Simply put, Yes, it is legal to raise rent every year in India but not like the landlord can increase the rent without you even knowing it. It doesn’t work like that. And if something like this happens to you, there are laws that can protect you from this legally. Keep on reading to find out about what laws are there in place regarding rent control in India, what you can do when you are in a dispute with your landlord, and things like that. Here we go.

Raise Rent Every Year

What’s the Deal with Rent Control Laws in India?

In India, rent control laws have been created with the objective of keeping landlords and tenants equally at ease. These laws lay down the rules like for a hike in rent, the timeline over eviction, and also the way how rental homes should be kept in good maintenance. The most popular rent control law is the Rent Control Act since its inception in 1948 and constantly retouched in every tenure by respective authorities. Almost every state in India has its own version of this act with a high probability, that the rules might differ for every state so that everyone is aware of their rights and responsibilities which serves as an equilibrium for rental agreements in the country.

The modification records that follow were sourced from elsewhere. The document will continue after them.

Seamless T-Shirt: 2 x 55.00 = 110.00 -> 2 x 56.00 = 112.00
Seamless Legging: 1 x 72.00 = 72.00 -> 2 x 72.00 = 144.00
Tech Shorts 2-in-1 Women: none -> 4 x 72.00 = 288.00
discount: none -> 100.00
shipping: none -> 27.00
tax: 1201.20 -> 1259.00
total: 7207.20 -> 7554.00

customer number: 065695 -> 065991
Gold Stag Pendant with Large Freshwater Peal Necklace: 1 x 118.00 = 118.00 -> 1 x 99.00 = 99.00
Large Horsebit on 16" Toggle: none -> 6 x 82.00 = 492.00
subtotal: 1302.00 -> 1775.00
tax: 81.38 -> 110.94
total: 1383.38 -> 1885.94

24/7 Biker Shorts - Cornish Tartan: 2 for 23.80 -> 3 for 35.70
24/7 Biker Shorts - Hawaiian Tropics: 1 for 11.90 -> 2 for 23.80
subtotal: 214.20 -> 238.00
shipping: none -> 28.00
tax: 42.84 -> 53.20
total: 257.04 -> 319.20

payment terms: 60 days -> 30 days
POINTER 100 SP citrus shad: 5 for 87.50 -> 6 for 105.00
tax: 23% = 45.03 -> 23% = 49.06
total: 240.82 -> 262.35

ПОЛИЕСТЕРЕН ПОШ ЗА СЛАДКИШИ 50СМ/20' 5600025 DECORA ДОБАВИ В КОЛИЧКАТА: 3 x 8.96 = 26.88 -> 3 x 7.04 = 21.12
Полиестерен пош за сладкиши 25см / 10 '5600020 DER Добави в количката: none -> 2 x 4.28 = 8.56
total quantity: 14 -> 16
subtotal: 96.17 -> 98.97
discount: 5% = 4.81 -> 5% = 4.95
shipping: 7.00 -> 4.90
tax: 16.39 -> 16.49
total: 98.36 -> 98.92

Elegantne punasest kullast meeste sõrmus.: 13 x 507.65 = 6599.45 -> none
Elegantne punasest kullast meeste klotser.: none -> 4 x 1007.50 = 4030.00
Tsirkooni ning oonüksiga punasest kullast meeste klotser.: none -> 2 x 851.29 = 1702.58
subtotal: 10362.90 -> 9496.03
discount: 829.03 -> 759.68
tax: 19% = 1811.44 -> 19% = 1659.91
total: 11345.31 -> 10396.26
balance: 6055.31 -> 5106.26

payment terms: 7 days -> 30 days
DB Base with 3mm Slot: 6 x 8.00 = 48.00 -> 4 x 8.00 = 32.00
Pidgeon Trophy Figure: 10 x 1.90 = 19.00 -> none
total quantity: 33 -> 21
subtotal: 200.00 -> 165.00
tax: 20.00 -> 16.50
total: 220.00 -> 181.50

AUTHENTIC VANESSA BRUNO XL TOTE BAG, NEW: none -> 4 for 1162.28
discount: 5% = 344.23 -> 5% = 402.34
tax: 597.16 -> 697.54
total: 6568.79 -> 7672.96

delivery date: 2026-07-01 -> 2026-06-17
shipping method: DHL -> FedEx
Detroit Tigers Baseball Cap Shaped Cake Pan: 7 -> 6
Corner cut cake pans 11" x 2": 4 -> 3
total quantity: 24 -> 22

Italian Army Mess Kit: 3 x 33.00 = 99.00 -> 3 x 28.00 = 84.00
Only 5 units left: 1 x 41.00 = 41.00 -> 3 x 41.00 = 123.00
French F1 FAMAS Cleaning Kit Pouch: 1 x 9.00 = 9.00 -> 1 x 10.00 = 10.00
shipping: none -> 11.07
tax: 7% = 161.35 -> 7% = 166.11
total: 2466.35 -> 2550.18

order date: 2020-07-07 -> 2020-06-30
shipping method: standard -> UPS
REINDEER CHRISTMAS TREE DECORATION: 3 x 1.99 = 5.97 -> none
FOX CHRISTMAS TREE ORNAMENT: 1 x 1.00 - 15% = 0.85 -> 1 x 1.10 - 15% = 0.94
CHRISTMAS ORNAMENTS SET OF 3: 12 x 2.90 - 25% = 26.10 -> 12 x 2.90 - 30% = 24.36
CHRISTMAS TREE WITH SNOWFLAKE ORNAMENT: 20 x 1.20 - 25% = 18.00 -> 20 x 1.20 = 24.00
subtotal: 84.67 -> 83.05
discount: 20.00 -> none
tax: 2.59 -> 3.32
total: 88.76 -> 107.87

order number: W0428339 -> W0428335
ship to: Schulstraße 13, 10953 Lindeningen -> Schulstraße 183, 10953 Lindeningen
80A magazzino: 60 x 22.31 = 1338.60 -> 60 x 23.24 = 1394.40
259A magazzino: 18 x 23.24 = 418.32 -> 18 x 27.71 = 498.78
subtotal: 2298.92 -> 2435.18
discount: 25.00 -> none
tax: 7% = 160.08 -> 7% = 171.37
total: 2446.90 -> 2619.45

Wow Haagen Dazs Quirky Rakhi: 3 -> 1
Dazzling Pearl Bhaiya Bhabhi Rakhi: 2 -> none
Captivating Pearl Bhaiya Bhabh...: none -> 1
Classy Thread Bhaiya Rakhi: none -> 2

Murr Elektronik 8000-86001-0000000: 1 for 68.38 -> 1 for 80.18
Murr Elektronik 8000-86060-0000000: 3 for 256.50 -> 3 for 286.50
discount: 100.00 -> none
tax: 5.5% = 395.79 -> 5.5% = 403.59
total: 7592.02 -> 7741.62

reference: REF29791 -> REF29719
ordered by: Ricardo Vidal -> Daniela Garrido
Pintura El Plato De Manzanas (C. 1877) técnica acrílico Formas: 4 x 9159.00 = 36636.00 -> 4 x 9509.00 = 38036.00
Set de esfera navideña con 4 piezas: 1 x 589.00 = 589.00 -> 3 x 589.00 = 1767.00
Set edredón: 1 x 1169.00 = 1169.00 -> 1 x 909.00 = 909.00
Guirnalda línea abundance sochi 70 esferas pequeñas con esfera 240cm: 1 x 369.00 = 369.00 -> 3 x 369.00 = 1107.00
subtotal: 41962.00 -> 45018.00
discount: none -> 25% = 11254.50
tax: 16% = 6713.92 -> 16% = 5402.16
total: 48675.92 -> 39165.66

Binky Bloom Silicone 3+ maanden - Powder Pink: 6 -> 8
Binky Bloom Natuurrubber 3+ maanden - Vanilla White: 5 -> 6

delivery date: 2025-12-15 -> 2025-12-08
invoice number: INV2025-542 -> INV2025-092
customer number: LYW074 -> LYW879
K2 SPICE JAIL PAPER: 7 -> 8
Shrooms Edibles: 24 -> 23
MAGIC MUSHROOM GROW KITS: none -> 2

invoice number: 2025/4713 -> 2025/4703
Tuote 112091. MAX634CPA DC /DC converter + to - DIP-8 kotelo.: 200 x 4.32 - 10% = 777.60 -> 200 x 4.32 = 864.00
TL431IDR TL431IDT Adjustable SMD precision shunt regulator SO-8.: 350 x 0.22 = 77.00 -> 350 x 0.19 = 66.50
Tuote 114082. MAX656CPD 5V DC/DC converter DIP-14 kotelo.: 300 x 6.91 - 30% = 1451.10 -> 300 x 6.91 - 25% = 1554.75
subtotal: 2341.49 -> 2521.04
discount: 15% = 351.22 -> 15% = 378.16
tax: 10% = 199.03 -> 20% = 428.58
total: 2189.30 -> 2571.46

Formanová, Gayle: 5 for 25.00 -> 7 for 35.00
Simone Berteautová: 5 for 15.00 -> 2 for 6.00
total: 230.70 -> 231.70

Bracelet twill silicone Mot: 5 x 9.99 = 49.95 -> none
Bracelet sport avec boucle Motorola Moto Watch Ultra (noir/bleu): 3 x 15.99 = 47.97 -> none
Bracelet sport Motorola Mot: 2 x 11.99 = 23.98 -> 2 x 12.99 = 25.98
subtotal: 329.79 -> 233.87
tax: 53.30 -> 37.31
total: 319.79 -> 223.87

How Rent Hikes Are Legally Handled?

The Rent Control Act regulates the increase of rent, and the Model Tenancy Act was issued in 2020 in a bid to clarify the rule and make it simpler. It was to make explicit that a landlord can’t ask for a higher rent for no reason. Individual states such as Maharashtra and Delhi write their own laws into the mix (in this case, through the Maharashtra Rent Control Act and the Delhi Rent Control Act). These additional laws often add to the rules. For instance, now in Maharashtra, the rent might increase by only up to 4 percent per annum, while in Delhi a landlord can increase the rent by 10 percent every three years, provided it fulfills certain criteria.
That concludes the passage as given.